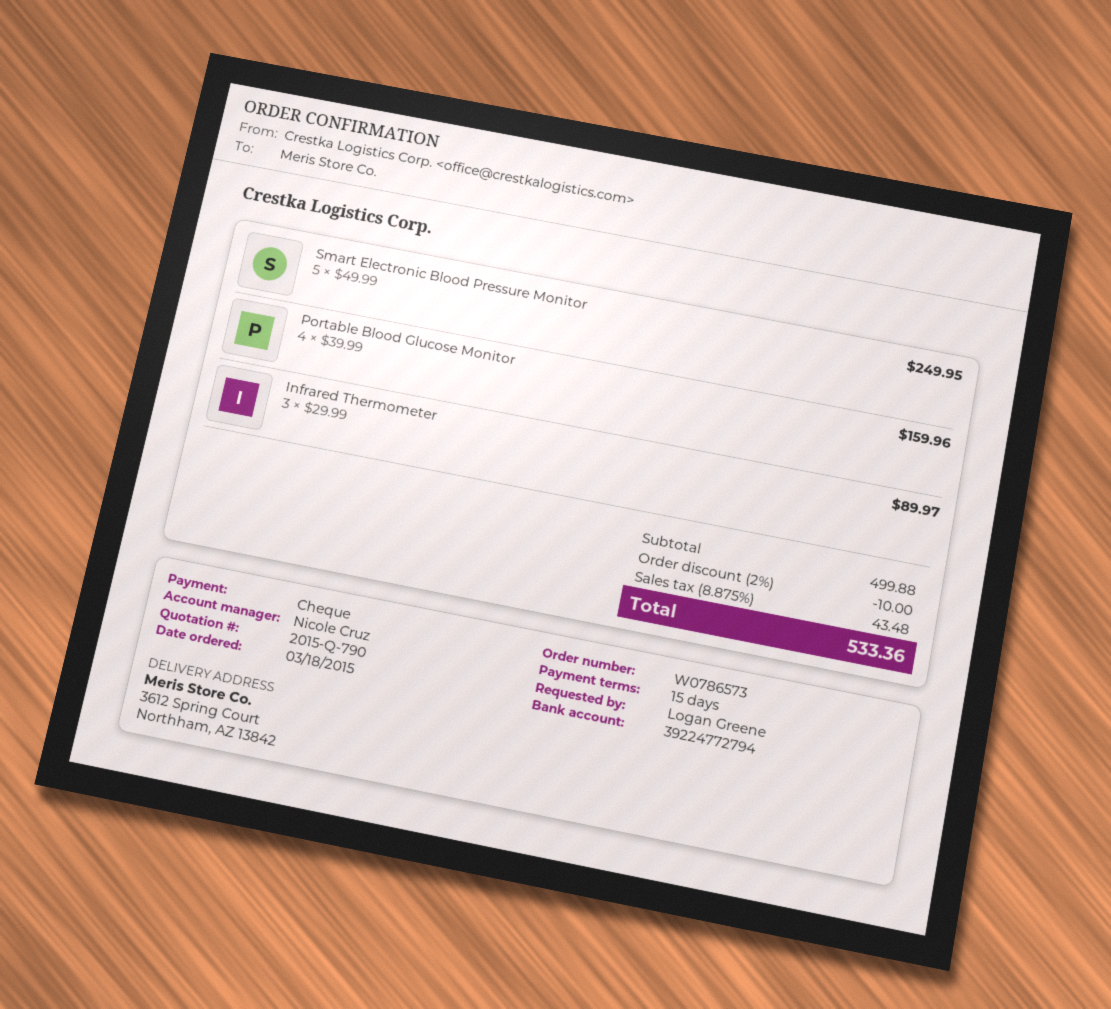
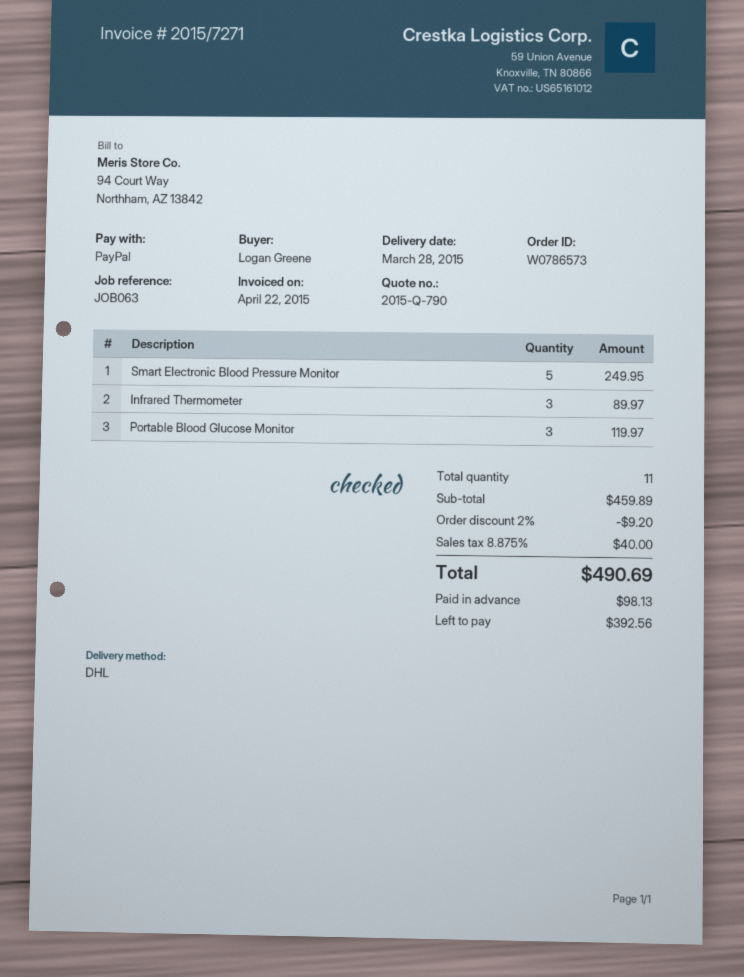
payment method: cheque -> PayPal
Portable Blood Glucose Monitor: 4 for 159.96 -> 3 for 119.97
subtotal: 499.88 -> 459.89
discount: 2% = 10.00 -> 2% = 9.20
tax: 8.875% = 43.48 -> 8.875% = 40.00
total: 533.36 -> 490.69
○ ○ ○
» **The task**
Word for word, restate the material above; do not carry over the pictures.

» **Completed task**
payment method: cheque -> PayPal
Portable Blood Glucose Monitor: 4 for 159.96 -> 3 for 119.97
subtotal: 499.88 -> 459.89
discount: 2% = 10.00 -> 2% = 9.20
tax: 8.875% = 43.48 -> 8.875% = 40.00
total: 533.36 -> 490.69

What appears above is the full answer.